→ **REQUIRED WORK**
Once the pictures are removed, output the remaining entries exactly as given.

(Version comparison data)
Start of Block
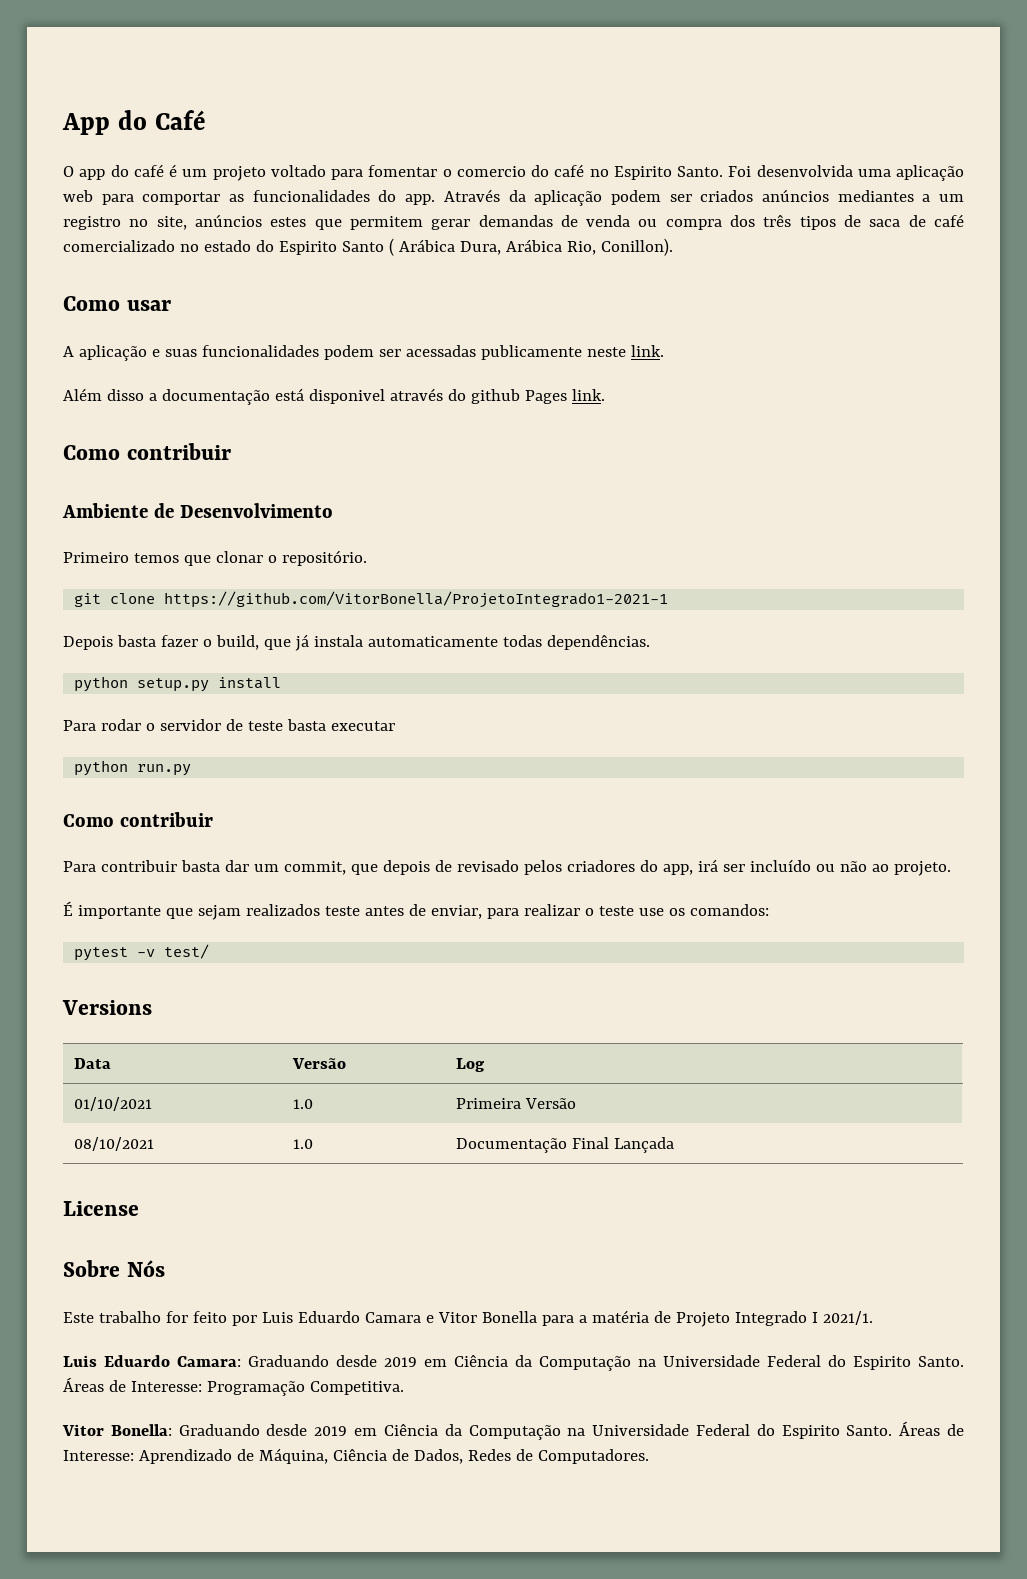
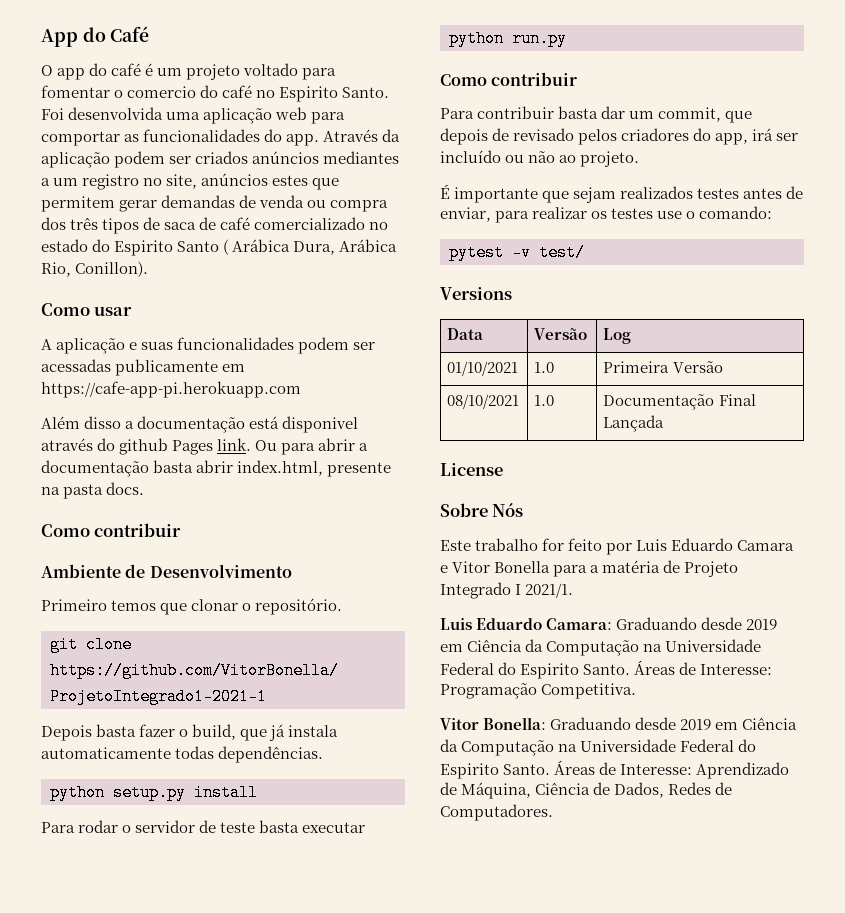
- A aplicação e suas funcionalidades podem ser acessadas publicamente neste link.
+ A aplicação e suas funcionalidades podem ser acessadas publicamente em https://cafe-app-pi.herokuapp.com
+ Ou para abrir a documentação basta abrir index.html, presente na pasta docs.
- É importante que sejam realizados teste antes de enviar, para realizar o teste use os comandos:
+ É importante que sejam realizados testes antes de enviar, para realizar os testes use o comando:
End of Block
→ **OUTPUT BELOW**
- A aplicação e suas funcionalidades podem ser acessadas publicamente neste link.
+ A aplicação e suas funcionalidades podem ser acessadas publicamente em https://cafe-app-pi.herokuapp.com
+ Ou para abrir a documentação basta abrir index.html, presente na pasta docs.
- É importante que sejam realizados teste antes de enviar, para realizar o teste use os comandos:
+ É importante que sejam realizados testes antes de enviar, para realizar os testes use o comando:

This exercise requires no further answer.